**WORK TO COMPLETE**:
How many lines in the data below include the word "started"? State the number alone.

Items from a data source:
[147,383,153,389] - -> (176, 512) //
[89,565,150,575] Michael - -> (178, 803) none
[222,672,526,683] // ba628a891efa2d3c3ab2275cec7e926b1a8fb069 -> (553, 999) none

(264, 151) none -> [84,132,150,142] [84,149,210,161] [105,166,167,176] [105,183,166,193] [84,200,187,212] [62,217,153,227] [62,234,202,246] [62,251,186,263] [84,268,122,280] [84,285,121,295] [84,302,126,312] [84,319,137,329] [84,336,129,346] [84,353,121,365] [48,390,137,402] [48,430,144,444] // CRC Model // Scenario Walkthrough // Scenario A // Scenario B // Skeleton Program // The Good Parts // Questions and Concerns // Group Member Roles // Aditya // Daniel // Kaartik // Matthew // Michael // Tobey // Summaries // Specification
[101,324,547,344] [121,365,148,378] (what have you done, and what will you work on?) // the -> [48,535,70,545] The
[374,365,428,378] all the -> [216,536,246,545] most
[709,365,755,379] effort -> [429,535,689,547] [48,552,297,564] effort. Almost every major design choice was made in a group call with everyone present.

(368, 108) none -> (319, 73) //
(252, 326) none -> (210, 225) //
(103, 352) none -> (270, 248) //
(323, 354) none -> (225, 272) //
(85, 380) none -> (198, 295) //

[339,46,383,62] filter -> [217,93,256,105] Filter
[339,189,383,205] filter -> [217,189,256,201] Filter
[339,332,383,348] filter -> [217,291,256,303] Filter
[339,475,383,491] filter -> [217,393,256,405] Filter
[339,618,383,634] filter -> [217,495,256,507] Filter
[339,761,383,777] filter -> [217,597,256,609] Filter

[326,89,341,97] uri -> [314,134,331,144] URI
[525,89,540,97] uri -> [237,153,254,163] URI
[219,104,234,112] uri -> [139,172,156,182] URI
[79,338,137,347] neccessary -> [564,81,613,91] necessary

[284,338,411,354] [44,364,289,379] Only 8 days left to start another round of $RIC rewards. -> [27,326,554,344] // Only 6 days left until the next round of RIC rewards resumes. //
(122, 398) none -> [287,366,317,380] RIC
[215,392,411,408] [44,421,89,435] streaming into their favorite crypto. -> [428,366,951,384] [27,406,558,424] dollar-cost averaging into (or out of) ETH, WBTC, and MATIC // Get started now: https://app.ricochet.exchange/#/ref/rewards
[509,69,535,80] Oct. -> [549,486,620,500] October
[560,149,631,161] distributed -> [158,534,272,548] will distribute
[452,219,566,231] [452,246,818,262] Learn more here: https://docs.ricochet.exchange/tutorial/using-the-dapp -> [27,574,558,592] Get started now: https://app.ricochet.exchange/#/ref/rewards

**EXERCISE ANSWER**:
2